Philosophically and theologically, McCarthy's play isn't much more exploratory than a wee-hours freshman dorm conversation. As a kind of intellectual exercise in which you can sense the author's hand at work behind the characters' artificially tidy, albeit poetic rhetoric, The Sunset Limited has loose parallels to Wittenberg, which ran here at Stage Left earlier this year. Fittingly, it's Martin Luther who White invokes at one point: "Ich kann nicht anders," he mutters to Black, indifferent as to whether or not the reference hits home. He can't be anything other than what he is.

Black's role is the more challenging of the two, and Edward Casto slips into the dialogue's contrapuntal slang (from time to time McCarthy's "you is" subject/verb mismatch is inauthentically clunky) and handles the emotional transformation from — at the risk of putting it too reductively — hustler to hustled with aplomb. He occasionally, and understandably, buckles under the colossal line load, though he recovers well enough. More disappointing was his halting delivery of the pivotal "jailhouse story." Its lack of menace was exacerbated by the decision to bathe the brutal anecdote in red light. Better to leave the overt visual cues aside and let the story speak for itself.
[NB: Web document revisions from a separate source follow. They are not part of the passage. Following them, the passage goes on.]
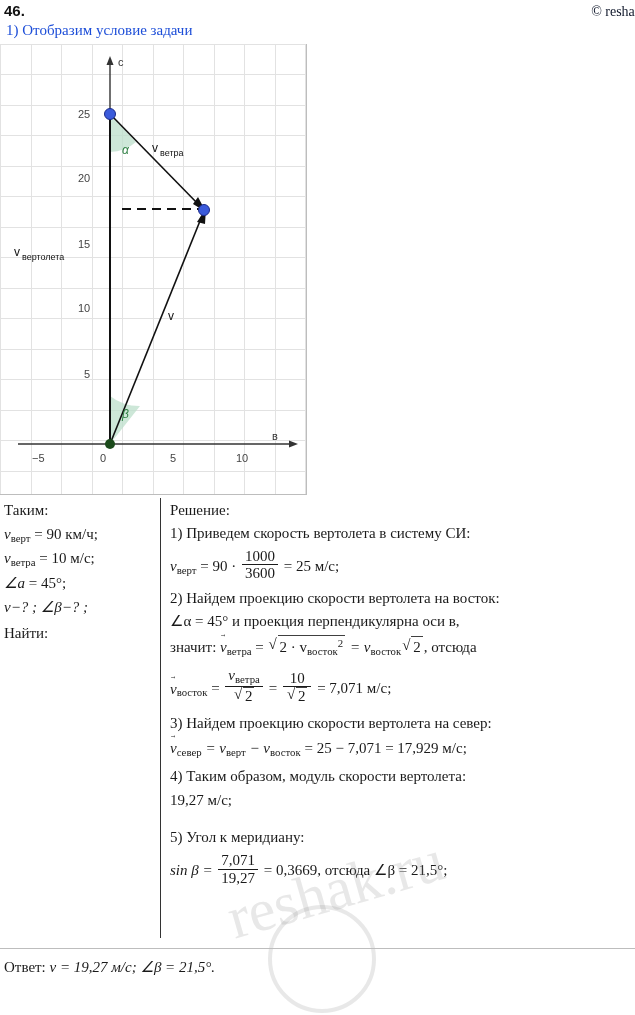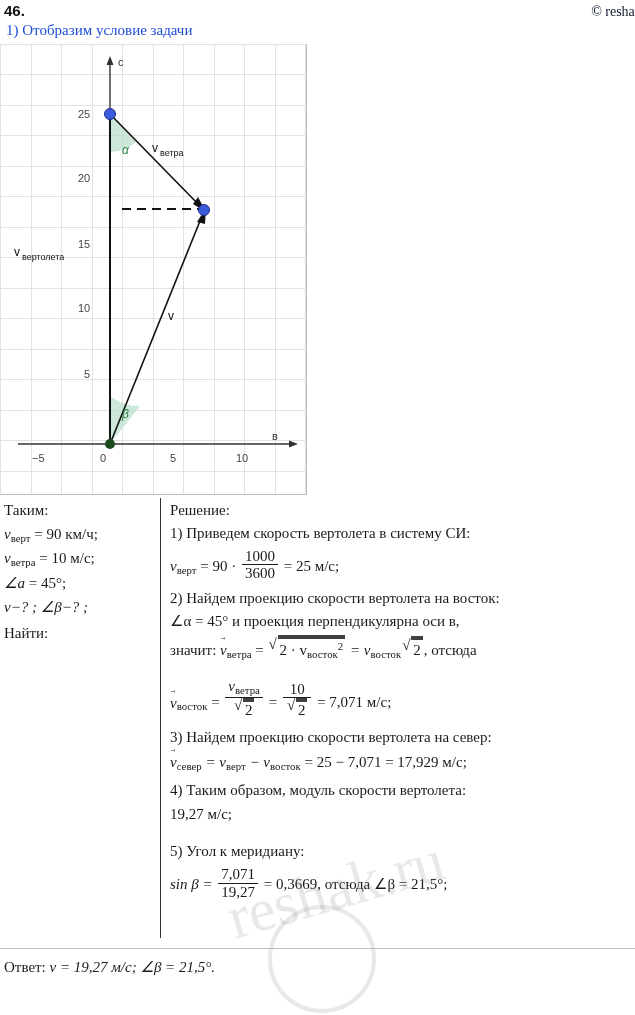--- a/index.html
+++ b/index.html
@@ -143,21 +143,21 @@
   .frac .num { display: block; border-bottom: 1px solid #1a1a1a; padding: 0 3px; }
   .frac .den { display: block; padding: 0 3px; }
   .sqrt {
     display: inline-block;
     position: relative;
     padding-left: 9px;
     margin: 0 1px;
   }
   .sqrt > .radicand {
     display: inline-block;
-    border-top: 4px solid #404040;
+    border-top: 1px solid #404040;
     padding: 0 2px;
   }
   .sqrt::before {
     content: "√";
     position: absolute;
     left: 0;
     top: -1px;
     font-size: 1.0em;
   }
   .vecarrow {
@@ -284,21 +284,21 @@
       <span class="frac"><span class="num">1000</span><span class="den">3600</span></span>
       <span>= 25 м/с;</span>
     </div>
 
     <div class="line">2) Найдем проекцию скорости вертолета на восток:</div>
     <div class="line">∠α = 45° и проекция перпендикулярна оси в,</div>
     <div class="line" style="margin:3px 0 6px 0">
       <span>значит:</span>
       <span class="it vecarrow">v</span><span class="sub">ветра</span><span> = </span><span class="sqrt"><span class="radicand"><span>2 · v</span><span class="sub">восток</span><span class="sup">2</span></span></span><span class="it"> = v</span><span class="sub">восток</span><span class="sqrt"><span class="radicand">2</span></span><span>, отсюда</span>
     </div>
-    <div class="line" style="margin:16px 0 8px 0">
+    <div class="line" style="margin:8px 0 8px 0">
       <span class="it vecarrow">v</span><span class="sub">восток</span><span> = </span>
       <span class="frac"><span class="num"><span class="it">v</span><span class="sub">ветра</span></span><span class="den"><span class="sqrt"><span class="radicand">2</span></span></span></span>
       <span> = </span>
       <span class="frac"><span class="num">10</span><span class="den"><span class="sqrt"><span class="radicand">2</span></span></span></span>
       <span> = 7,071 м/с;</span>
     </div>
 
     <div class="line">3) Найдем проекцию скорости вертолета на север:</div>
     <div class="line" style="margin:4px 0 6px 0">
       <span class="it vecarrow">v</span><span class="sub">север</span><span class="it"> = v</span><span class="sub">верт</span><span class="it"> − v</span><span class="sub">восток</span><span> = 25 − 7,071 = 17,929 м/с;</span>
Ron Ford's White is suitably tired, frumpy and resigned, only breaking into rage in the play's final resolute moments. His dynamic with Casto rings true and natural, as if the pair have a solid offstage rapport as well.

Throughout all this, Jennie Oliver's direction is appropriately light, allowing the characters to shift around the clean but dim, dated space of Black's apartment without it ever seeming like movement for its own sake. This is no small feat, as the absence of any meaningful physical action in The Sunset Limited puts it squarely in the realm of radio play.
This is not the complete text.